In 1992, however, he was lured back to sound.

‘It was when I realized that technology allows for the possibility to expand sound design 1,000-fold that my imagination got going,’ says Shumiatcher, 39. He says he works with people who have never edited with magnetic tape.

He calls himself a creative type who came to learn the technology, rather than a tech who is expected to be creative, a situation that contributed to what he describes as ‘a banality of sound’ when digital technology took root in the 1980s. Today’s audiences, Shumiatcher says, ‘demand sounds that are more entertaining and more enhanced in the same way special [visual] effects have become the norm.’

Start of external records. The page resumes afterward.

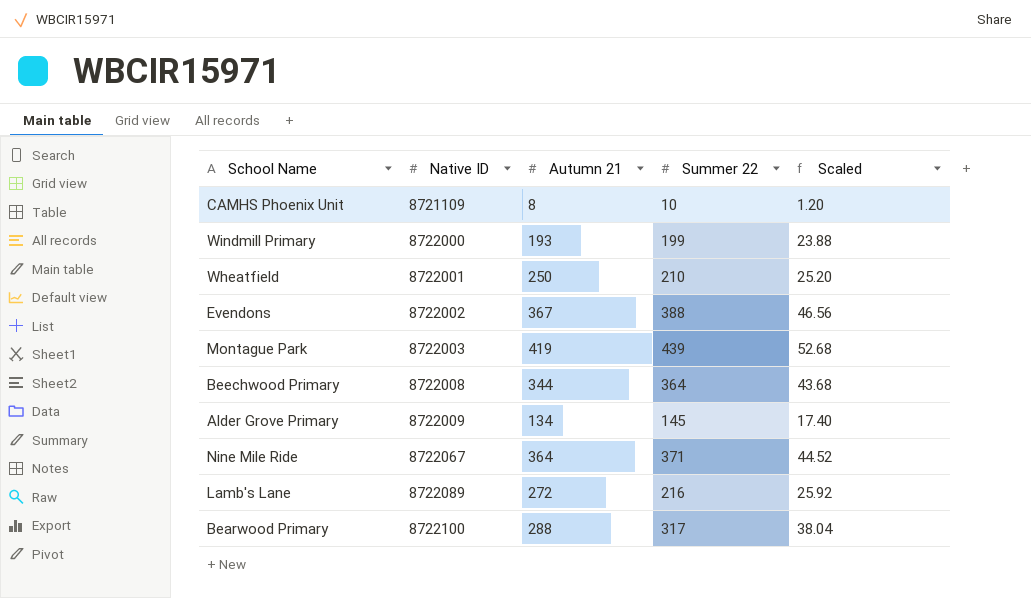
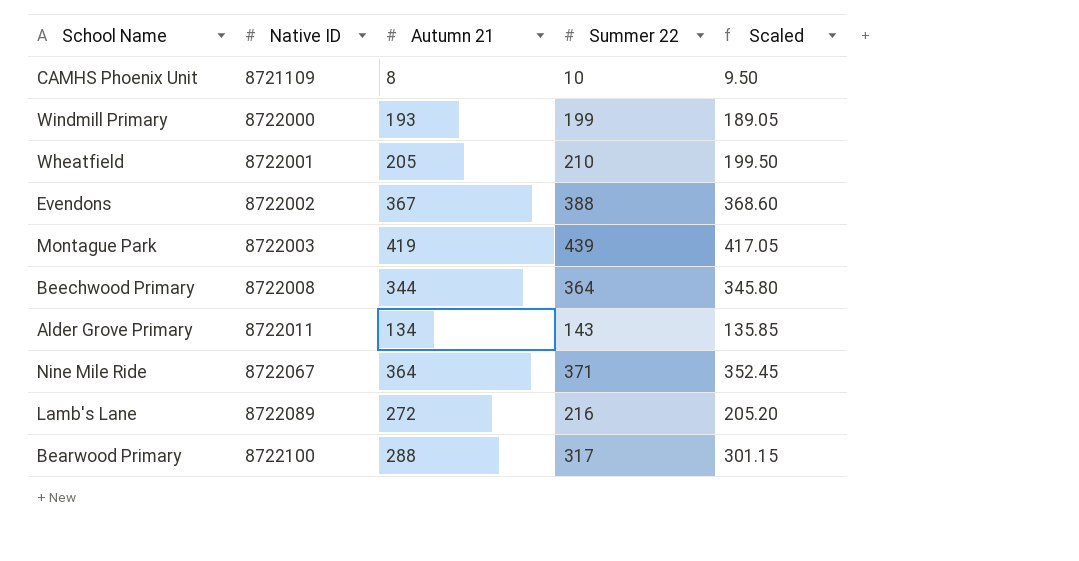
column Scaled | formula: [Summer 22] * 0.12 -> [Summer 22] * 0.95
Wheatfield | Autumn 21: 250 -> 205
Alder Grove Primary | Native ID: 8722009 -> 8722011
Alder Grove Primary | Summer 22: 145 -> 143

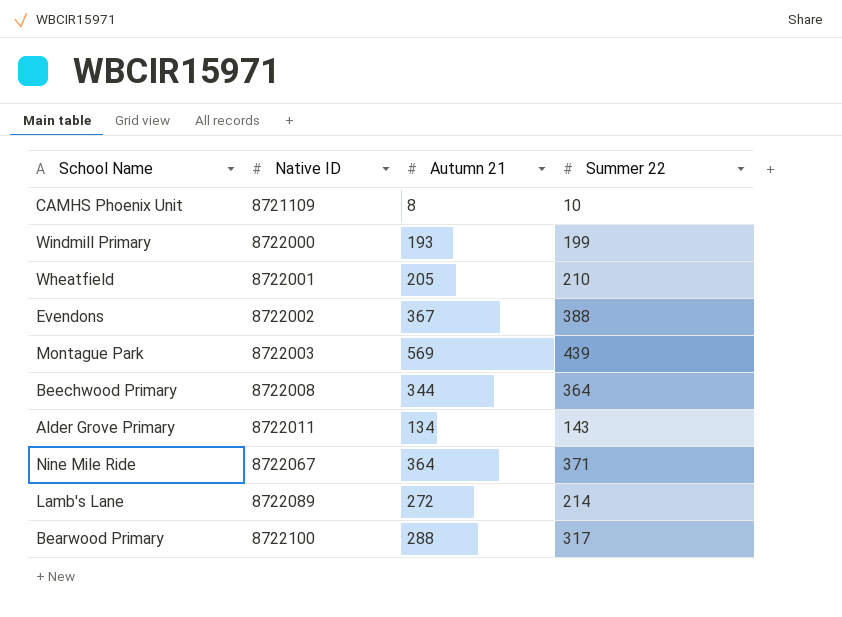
column Scaled | formula: [Summer 22] * 0.95 -> none
Montague Park | Autumn 21: 419 -> 569
Lamb's Lane | Summer 22: 216 -> 214

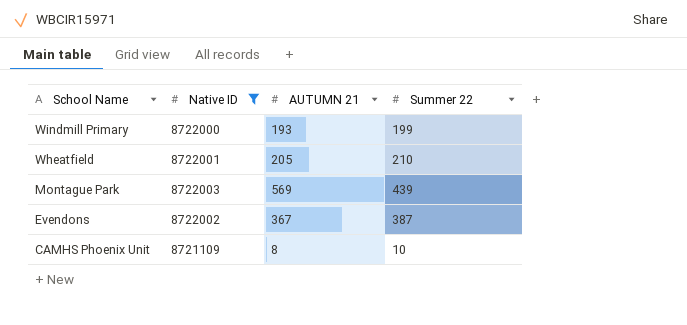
filter: none -> Native ID <= 8722003
row order: Native ID ascending -> School Name descending
column name: Autumn 21 -> AUTUMN 21
Evendons | Summer 22: 388 -> 387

From his base at North Vancouver’s Sharpe Sound, Shumiatcher works with Nord Rack synthesizers, Roland and Emulator samplers, Lexicon PCM 80 digital effects processors, Pro Tools editing systems, Dawn hard disk editors for playback and theaters that produce dts multitrack, 3D sound. Shumiatcher tested the Sound Hack software system that ‘morphs’ two different sound wave patterns into a third by merging a fart with a violin, an unusual hybrid he says he’ll keep in his library for a future project.

Shumiatcher – as the winner of two Genies including one as sound designer for the b.c. film Whale Music – most recently worked on the one-hour special Gary Larson’s Tales from the Far Side II (animated by Vancouver’s International Rocketship) and the new ride film from SimEx called Mars.

‘It’s often suggested to me that I get back into producing because it’s supposed to be more interesting `than just doing sound,’ ‘ says Shumiatcher.

‘There’s no such thing as just doing sound. It’s such an expanding craft. Everyday I’m experimenting.’